Microsoft’s Windows 8 balances the old way of doing things — the Windows desktop — with the tiled, touch-enabled “Metro” interface. With a new “Windows Blue” build that leaked over the weekend, Microsoft is inexorably pushing users toward the new user interface.
Reports from the Verge and elsewhere indicate that the changes are, by and large, incremental — the ability to snap four applications on screen at the same time, new settings menus within the Windows 8 Metro environment, charms that include “Play,” a sound recorder, and a microphone, plus IE11.
The latter appears to include the ability to share tabs with Windows Phone, also scheduled to be upgraded as part of the “Blue” update. Mary Jo Foley at ZDnet also says that leaked data also indicate that “Blue” will be applied to Windows RT, as well.
Faster, Yes. But Better And Stronger?
For years, Microsoft left the Windows world relatively static. Major and minor updates were applied in conjunction with service packs, but at other times Windows could be counted upon to remain relatively stable.
While that may have been appreciated by conservative corporations that extensively test new code changes, that approach appears to be changing. Microsoft appears to be reluctantly influenced by the quick, iterative pace of Web services from Google and others. We already know that Office 365 will be updated and upgraded regularly, eventually leaving the retail version of Office 2013 in the dust.
With Blue, it appears that Microsoft’s desktop software may be moving in this direction, as well. And that has significant implications for how Microsoft is treating its two user interfaces.
No Backing Away From “Metro”
As any Windows 8 user knows, Microsoft maintain two user interfaces: the Windows 7-like desktop, and the Windows 8 “Metro”-styled interface. Certain applications straddle both environments; Internet Explorer, for example, can either be opened in the desktop, complete with its own address bar; or via Metro, where navigation elements are downplayed. Others favor one or the other: the so-called Metro apps only run under Microsoft’s tablet UI, while legacy apps require the desktop.
“Traditionalists” usually consider the Metro interface to be bolted on to the traditional desktop, while those that have embraced Microsoft’s new approach sometimes regard the desktop as a legacy UI, like an appendix.
But if you had any hopes that Microsoft might be backing away from Metro, forget them. In fact, if you look at Windows 8 as a transitional operating system, then Blue represents the balance tilting farther and farther in Metro’s favor.
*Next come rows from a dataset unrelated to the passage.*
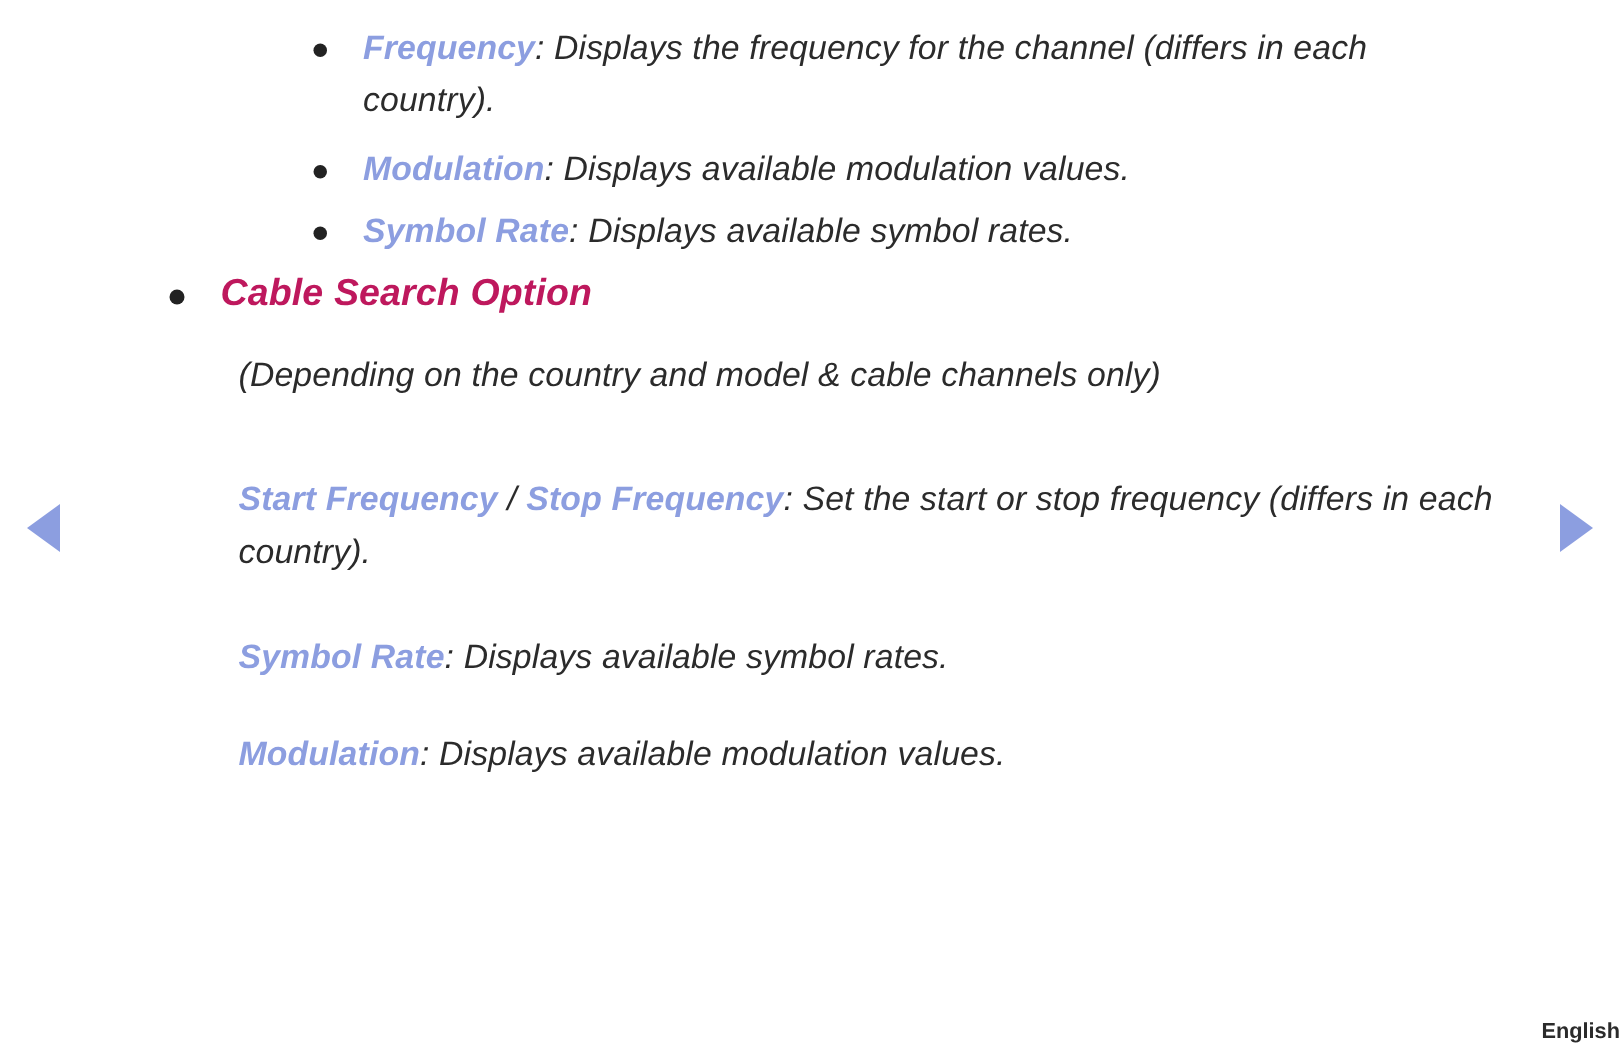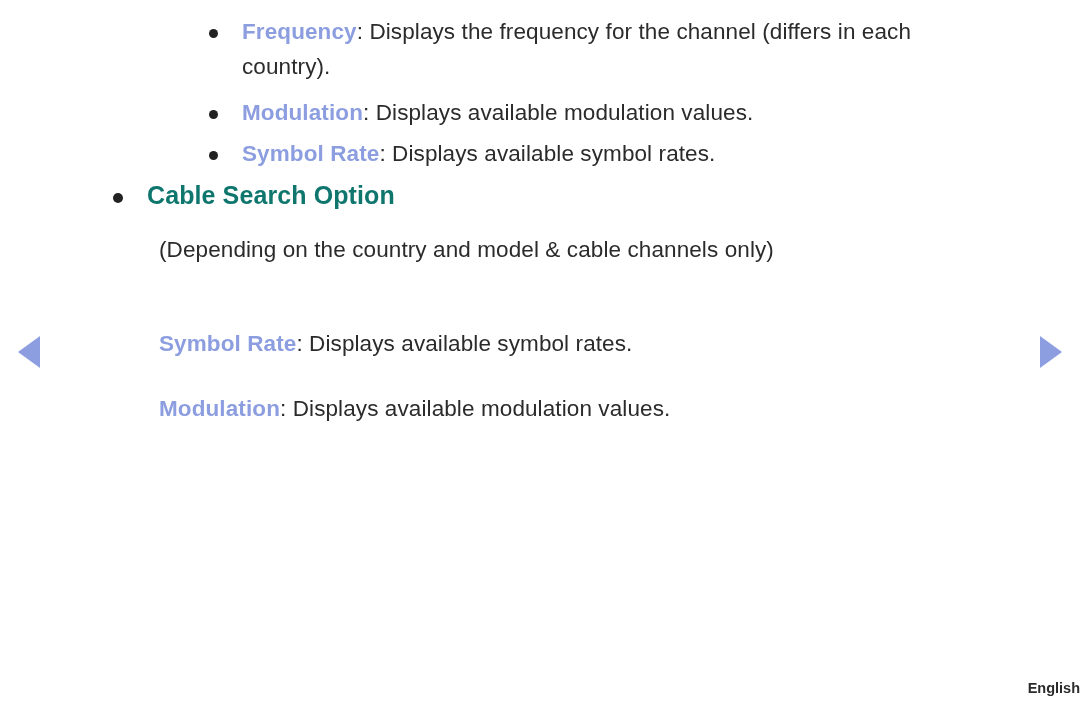--- a/index.html
+++ b/index.html
@@ -46,20 +46,21 @@
     width: 1080px;
     padding-top: 14px;
     box-sizing: border-box;
   }
 
   .line {
     font-size: 22.5px;
     line-height: 35px;
     color: #2b2b2b;
     letter-spacing: 0.1px;
+    font-style: italic;
   }
 
   
   .bullet-l2 {
     position: relative;
     margin: 0;
     padding-left: 242px;
     padding-right: 80px;
   }
   .bullet-l2::before {
@@ -85,21 +86,21 @@
     position: absolute;
     left: 113px;
     top: 16px;
     width: 10px;
     height: 10px;
     border-radius: 50%;
     background: #222222;
   }
 
   .heading-blue {
-    color: #0f766e;
+    color: #be185d;
     font-weight: bold;
     font-size: 25px;
     line-height: 37px;
   }
 
   
   .para {
     margin: 12px;
     padding-left: 147px;
     padding-right: 58px;
@@ -162,20 +163,23 @@
 
   <div class="gap-sm"></div>
 
   <div class="line para">(Depending on the country and model &amp; cable channels only)</div>
 
   <div class="gap-lg"></div>
 
 
   <div class="gap-lg"></div>
 
+  <div class="line para">
+    <span class="kw">Start Frequency</span><span class="sep"> / </span><span class="kw">Stop Frequency</span><span>:</span><span> Set the start or stop frequency (differs in each country).</span>
+  </div>
 
   <div class="gap-md"></div>
 
   <div class="line para">
     <span class="kw">Symbol Rate</span><span>:</span><span> Displays available symbol rates.</span>
   </div>
 
   <div class="gap-sm"></div>
 
   <div class="line para">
Now, this doesn’t necessarily mean that Microsoft is shifting farther away from the desktop, further isolating traditionalists. To its credit, Microsoft is making the shift by making the Metro environment more useful and thus encouraging users to become more familiar with it, rather than devaluing the old desktop environment. (Surveys originally found the Metro environment to be confusing to use, and Windows 8 has been blamed for poor PC sales in the third and fourth quarters.)
As Mary Jo Foley and others have noted, Blue represents closer ties between the Windows desktop and the Windows Phone environment, if the reports of sharing tabs between the mobile and desktop versions of Internet Explorer turn out to be true. In this, Microsoft may be somewhat behind Google. This is probably less significant than Microsoft tying Skype and its Office suite to Windows Phone, however.
Eventually, Microsoft will most likely either kill off the legacy desktop from Windows 8 or else integrate it in such a way that the two interfaces will meet in the middle. How will that play out? At this point, we can’t be sure. But that apparently won’t happen in Blue, at least in its early days.
What Do We Want From Blue? UI Modes
There’s nothing implicitly wrong with Metro, of course; as a tablet interface, it works quite well. And since Windows 8 is basically an updated version of Windows 7, the two interfaces go hand-in-hand quite well.
For most people, simply reconciling the schizophrenic nature of Windows 8 into something of a cohesive whole would probably go a long way toward satisfying the user base. Easier said then done, though — it’s hard to combine Windows widgets/tiles and a desktop interface without moving back into the Windows Vista context, and we all know how that worked out.
What we may be moving toward, with common code shared between Windows Phone and Windows 8, is an environment where the same information and apps could eventually be reformatted for the phone, tablet or desktop. So far, that’s a promise Microsoft has yet to deliver on. But Windows Blue may be an important down payment on it, just by encouraging adoption of the new user interface.